## Exercise material
● ● ● ●
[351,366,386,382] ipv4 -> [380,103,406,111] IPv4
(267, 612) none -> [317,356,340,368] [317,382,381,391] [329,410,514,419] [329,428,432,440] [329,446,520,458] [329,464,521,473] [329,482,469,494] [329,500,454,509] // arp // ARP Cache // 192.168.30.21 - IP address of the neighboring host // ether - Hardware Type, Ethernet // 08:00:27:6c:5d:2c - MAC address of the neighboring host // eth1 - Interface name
● ● ● ●
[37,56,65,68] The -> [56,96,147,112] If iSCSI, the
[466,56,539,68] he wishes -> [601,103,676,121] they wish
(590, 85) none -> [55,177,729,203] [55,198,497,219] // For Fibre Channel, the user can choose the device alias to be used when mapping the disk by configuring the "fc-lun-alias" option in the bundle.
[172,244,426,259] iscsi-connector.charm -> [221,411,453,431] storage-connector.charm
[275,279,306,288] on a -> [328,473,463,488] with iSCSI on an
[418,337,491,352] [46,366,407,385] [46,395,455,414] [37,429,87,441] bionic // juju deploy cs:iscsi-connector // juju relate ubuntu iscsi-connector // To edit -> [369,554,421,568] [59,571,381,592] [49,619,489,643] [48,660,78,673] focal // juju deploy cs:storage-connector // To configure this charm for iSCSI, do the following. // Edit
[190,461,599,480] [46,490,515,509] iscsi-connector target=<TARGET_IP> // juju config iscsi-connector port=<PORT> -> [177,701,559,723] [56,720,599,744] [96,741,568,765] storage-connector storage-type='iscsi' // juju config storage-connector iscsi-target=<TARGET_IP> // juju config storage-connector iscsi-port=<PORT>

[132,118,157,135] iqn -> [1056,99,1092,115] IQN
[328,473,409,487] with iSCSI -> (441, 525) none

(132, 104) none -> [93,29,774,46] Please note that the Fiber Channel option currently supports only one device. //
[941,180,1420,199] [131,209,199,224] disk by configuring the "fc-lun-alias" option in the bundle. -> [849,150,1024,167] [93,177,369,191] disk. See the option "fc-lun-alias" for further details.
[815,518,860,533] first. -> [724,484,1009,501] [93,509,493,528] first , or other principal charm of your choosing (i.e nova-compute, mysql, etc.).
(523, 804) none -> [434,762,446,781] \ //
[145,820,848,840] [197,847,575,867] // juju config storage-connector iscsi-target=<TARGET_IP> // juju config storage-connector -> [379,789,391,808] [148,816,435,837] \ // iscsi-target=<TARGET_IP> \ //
● ● ● ●
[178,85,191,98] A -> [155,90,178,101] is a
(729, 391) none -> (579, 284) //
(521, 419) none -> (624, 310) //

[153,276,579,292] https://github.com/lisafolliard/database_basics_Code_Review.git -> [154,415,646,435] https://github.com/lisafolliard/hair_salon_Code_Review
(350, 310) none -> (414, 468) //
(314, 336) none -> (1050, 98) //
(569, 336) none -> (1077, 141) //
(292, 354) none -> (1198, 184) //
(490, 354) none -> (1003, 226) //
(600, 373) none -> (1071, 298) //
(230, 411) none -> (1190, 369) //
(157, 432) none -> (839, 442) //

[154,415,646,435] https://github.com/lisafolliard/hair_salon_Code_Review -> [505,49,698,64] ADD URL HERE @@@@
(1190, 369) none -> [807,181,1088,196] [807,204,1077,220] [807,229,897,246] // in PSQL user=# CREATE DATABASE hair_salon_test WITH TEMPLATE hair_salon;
● ● ● ●
## Action item
Retype, in the same exact form, the lines of the material above from the line holding "(157, 432) none -> (839, 442) //" through the line holding "(1190, 369) none".

## Answer below
(157, 432) none -> (839, 442) //

[154,415,646,435] https://github.com/lisafolliard/hair_salon_Code_Review -> [505,49,698,64] ADD URL HERE @@@@
(1190, 369) none -> [807,181,1088,196] [807,204,1077,220] [807,229,897,246] // in PSQL user=# CREATE DATABASE hair_salon_test WITH TEMPLATE hair_salon;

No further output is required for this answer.